### Supplied entries:
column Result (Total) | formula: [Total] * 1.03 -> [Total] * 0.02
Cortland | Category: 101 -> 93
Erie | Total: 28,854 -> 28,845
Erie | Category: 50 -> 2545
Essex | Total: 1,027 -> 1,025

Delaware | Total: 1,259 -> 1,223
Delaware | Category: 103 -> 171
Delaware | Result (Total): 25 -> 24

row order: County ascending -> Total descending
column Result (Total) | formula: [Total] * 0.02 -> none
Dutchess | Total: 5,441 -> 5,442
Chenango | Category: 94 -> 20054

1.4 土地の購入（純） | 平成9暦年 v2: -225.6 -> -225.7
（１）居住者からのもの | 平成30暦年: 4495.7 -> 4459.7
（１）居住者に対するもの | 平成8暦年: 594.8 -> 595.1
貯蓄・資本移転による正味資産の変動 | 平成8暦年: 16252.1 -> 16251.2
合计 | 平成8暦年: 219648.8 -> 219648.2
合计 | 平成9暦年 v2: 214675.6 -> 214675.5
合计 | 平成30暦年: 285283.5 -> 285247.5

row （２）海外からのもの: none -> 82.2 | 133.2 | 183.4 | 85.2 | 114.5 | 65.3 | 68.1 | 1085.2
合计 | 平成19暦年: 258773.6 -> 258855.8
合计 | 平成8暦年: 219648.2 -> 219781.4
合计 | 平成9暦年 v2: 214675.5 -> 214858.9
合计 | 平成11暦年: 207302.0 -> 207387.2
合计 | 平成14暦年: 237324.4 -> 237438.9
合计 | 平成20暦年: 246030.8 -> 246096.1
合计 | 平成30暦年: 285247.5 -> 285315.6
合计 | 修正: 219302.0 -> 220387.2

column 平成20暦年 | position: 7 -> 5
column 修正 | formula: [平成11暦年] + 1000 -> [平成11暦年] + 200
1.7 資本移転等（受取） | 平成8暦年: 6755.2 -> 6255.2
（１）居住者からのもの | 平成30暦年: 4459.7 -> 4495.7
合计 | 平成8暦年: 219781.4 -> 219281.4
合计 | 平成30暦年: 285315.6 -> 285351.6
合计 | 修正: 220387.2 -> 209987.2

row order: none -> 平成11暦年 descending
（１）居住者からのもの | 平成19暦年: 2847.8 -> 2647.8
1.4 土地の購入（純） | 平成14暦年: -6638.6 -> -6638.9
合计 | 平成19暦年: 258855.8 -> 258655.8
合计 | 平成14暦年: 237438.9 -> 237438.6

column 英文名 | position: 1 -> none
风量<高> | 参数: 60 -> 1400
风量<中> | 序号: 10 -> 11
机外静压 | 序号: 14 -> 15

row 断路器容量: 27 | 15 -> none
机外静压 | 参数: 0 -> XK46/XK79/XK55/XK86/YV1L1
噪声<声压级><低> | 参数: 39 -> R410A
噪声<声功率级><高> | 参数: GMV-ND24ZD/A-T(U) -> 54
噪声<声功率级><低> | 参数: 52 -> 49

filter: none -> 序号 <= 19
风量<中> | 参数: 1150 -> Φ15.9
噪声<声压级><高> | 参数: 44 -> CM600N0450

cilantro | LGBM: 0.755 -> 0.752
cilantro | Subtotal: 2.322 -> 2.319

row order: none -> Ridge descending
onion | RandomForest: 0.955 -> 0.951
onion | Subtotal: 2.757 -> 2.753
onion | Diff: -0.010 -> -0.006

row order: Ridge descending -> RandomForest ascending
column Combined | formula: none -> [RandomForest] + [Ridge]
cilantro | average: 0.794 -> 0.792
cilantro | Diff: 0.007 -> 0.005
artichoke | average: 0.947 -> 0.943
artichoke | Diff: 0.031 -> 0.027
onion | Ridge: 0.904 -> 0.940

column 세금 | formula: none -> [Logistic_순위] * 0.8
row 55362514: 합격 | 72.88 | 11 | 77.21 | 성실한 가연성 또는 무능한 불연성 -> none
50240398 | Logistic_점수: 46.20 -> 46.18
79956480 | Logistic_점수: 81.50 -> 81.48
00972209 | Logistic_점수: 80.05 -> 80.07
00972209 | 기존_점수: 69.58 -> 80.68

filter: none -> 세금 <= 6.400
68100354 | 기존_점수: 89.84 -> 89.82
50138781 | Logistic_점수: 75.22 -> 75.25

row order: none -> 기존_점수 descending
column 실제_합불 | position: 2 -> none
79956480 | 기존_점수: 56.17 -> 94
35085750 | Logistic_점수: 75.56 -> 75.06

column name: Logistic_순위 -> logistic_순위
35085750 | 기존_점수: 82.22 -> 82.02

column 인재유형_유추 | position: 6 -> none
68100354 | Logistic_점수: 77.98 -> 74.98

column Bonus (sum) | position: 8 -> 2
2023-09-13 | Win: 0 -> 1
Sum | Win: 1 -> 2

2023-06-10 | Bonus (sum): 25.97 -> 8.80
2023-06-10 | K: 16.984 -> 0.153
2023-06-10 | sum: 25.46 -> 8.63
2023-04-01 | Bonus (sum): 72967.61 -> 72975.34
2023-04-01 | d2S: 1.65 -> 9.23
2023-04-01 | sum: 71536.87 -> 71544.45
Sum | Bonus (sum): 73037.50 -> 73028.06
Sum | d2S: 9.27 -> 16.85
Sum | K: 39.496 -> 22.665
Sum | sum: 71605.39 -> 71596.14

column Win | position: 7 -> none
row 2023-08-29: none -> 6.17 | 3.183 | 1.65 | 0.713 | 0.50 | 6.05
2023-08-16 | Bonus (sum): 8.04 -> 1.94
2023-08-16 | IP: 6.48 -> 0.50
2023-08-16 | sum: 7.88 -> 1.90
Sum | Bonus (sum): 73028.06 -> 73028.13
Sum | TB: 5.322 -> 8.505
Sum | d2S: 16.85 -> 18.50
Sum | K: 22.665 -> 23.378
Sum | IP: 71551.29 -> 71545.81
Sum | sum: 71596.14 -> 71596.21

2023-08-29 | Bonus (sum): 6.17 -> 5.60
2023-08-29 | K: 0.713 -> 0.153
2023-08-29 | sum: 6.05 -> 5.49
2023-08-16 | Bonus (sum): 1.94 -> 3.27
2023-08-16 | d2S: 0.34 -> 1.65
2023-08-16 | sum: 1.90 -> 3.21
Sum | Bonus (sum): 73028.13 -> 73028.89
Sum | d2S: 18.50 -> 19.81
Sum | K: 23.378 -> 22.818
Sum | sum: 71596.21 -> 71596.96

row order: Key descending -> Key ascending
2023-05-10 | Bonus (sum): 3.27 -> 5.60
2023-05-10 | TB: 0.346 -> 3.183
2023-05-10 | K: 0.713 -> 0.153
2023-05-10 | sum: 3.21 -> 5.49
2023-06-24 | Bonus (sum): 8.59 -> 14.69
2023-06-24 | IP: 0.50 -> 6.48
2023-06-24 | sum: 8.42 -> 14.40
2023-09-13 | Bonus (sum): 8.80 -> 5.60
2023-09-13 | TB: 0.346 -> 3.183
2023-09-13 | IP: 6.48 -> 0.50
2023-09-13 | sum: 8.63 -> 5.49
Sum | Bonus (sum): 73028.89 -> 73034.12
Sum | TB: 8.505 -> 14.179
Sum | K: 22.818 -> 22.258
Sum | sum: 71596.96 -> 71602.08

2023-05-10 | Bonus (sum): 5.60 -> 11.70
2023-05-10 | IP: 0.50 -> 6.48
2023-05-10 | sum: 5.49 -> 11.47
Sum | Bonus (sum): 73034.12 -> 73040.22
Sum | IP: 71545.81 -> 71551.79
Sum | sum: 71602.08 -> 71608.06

### Exercise objective:
From the records above, copy only the lines starting with the line that holds "35085750 | Logistic_점수: 75.56 -> 75.06" and going on through the line that holds "2023-09-13 | Win: 0 -> 1", exactly as written.

### Expected output:
35085750 | Logistic_점수: 75.56 -> 75.06

column name: Logistic_순위 -> logistic_순위
35085750 | 기존_점수: 82.22 -> 82.02

column 인재유형_유추 | position: 6 -> none
68100354 | Logistic_점수: 77.98 -> 74.98

column Bonus (sum) | position: 8 -> 2
2023-09-13 | Win: 0 -> 1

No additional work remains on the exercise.